S'il est réélu, Barack Obama entrevoit la possibilité d'une embellie de ses relations avec les républicains du Congrès. Du coup, ceux-ci mettraient fin à leur stratégie de blocage systématique des initiatives du président démocrate.

«Après l'élection, l'objectif de battre Obama n'aurait plus de sens, parce que je ne briguerai plus la présidence. Je m'attendrais donc à un retour de la coopération», a déclaré le chef de la Maison-Blanche en juin dernier.

N'en déplaise à Barack Obama, il existe au moins un scénario où sa réélection envenimerait plutôt ses relations avec les républicains. Ce scénario, suggéré par les sondages nationaux et locaux, se présenterait le 6 novembre en cas de différence entre le vote populaire et le vote au Collège électoral, l'institution composée de 538 grands électeurs qui élit le président des États-Unis.

Ainsi, Barack Obama pourrait gagner le scrutin présidentiel sans avoir obtenu la majorité des suffrages de la population, comme George W. Bush en 2000 (Al Gore avait recueilli 537 000 voix de plus que ce dernier à l'échelle nationale). Selon les sondages réalisés dans les États-clés de l'élection présidentielle, le président sortant a de bonnes chances de remporter les 270 grands électeurs nécessaires à la victoire. (Chaque État dispose d'un nombre de grands électeurs qui dépend en partie de son poids démographique; à deux exceptions près, le gagnant d'un État récolte tous ses grands électeurs.)
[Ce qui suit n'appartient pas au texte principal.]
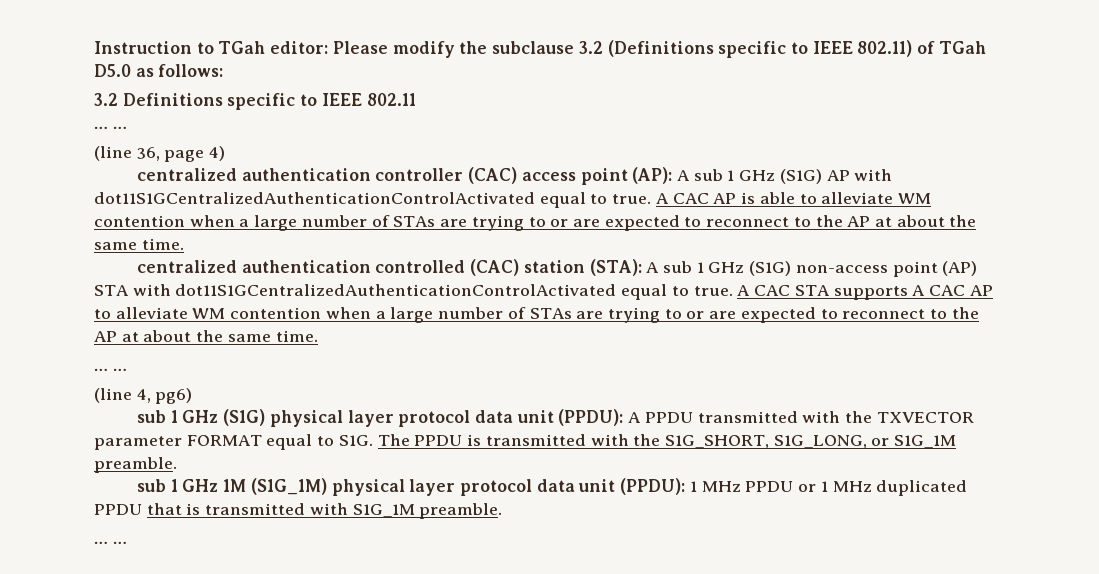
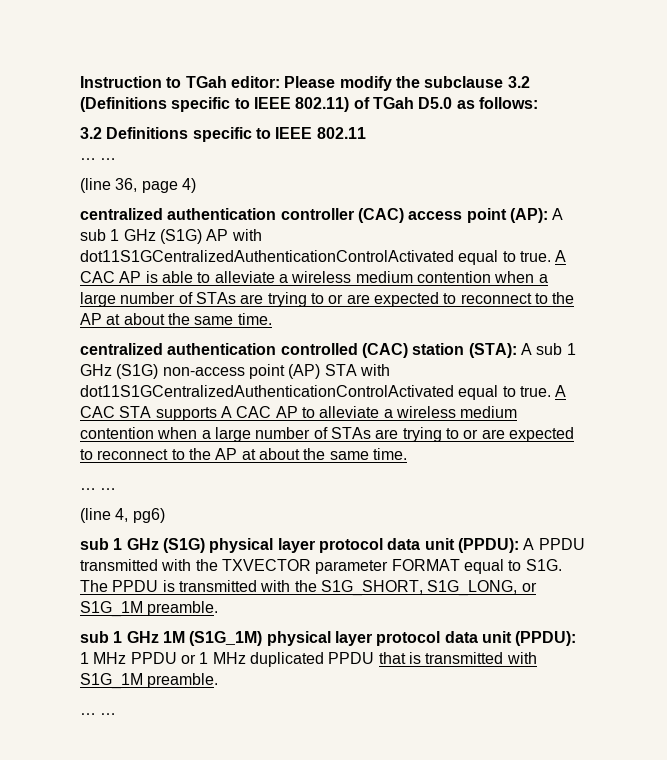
- A CAC AP is able to alleviate WM contention when a large number of STAs are trying to or are expected to reconnect to the AP at about the same time.
+ A CAC AP is able to alleviate a wireless medium contention when a large number of STAs are trying to or are expected to reconnect to the AP at about the same time.
- A CAC STA supports A CAC AP to alleviate WM contention when a large number of STAs are trying to or are expected to reconnect to the AP at about the same time.
+ A CAC STA supports A CAC AP to alleviate a wireless medium contention when a large number of STAs are trying to or are expected to reconnect to the AP at about the same time.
Or, selon les sondages nationaux, Mitt Romney pourrait remporter le vote populaire. La moyenne des sondages nationaux recensés par le site RealClearPolitics lui donne en effet une avance d'environ un point sur son rival.

La réaction des militants républicains à une réélection de Barack Obama sans une majorité du vote populaire - un scénario inédit pour un président sortant - est prévisible. Après avoir douté de la citoyenneté ou de la religion du président, plusieurs d'entre eux n'hésiteraient pas à dire que le démocrate ne représente pas les États-Unis et que le républicain devrait occuper le Bureau ovale à sa place. Leur colère ne manquerait pas d'influencer les élus de leur parti à Washington.

Clivages régionaux

Une différence entre le vote populaire et le vote au Collège électoral mettrait également en relief les clivages régionaux et raciaux aux États-Unis. À la mi-octobre, l'institut Gallup a publié des données révélatrices sur la répartition régionale des intentions de vote de chaque candidat. Barack Obama devançait Mitt Romney par six points dans l'Ouest et par quatre points dans l'Est et le Midwest. Dans le Sud, il accusait un retard de 22 points sur son rival, qui était crédité par Gallup d'une avance de sept points à l'échelle nationale.

Il est donc possible que Mitt Romney parvienne à remporter la majorité du vote populaire grâce à l'appui massif des électeurs des États du Sud, un verdict qui soulèverait sans doute la question du racisme. Il y a deux jours, l'Associated Press (AP) a publié une étude ayant pour but de prédire l'impact de ce phénomène sur l'élection présidentielle. Conclusion: le président sortant pourrait perdre 5% des suffrages à cause des préjugés raciaux qui persistent aux États-Unis.

Selon l'étude de l'AP, 79% des républicains expriment des opinions explicitement racistes, contre 32% pour les démocrates.

Devant ce type de données, les républicains ne manquent pas de souligner que Barack Obama jouit de son côté du soutien massif des électeurs noirs. La semaine dernière, John Sununu, ex-gouverneur du New Hampshire et partisan bien en vue de Mitt Romney, a d'ailleurs attribué à la couleur de sa peau l'appui donné par l'ancien secrétaire d'État Colin Powell, un républicain, au démocrate de la Maison-Blanche.

«Cela n'a pas de sens», a déclaré Barack Obama en répondant à une question sur les propos de John Sununu.

Le président pourrait avoir à répéter la même phrase concernant la réaction des républicains à sa réélection éventuelle sans la majorité des suffrages de la population américaine.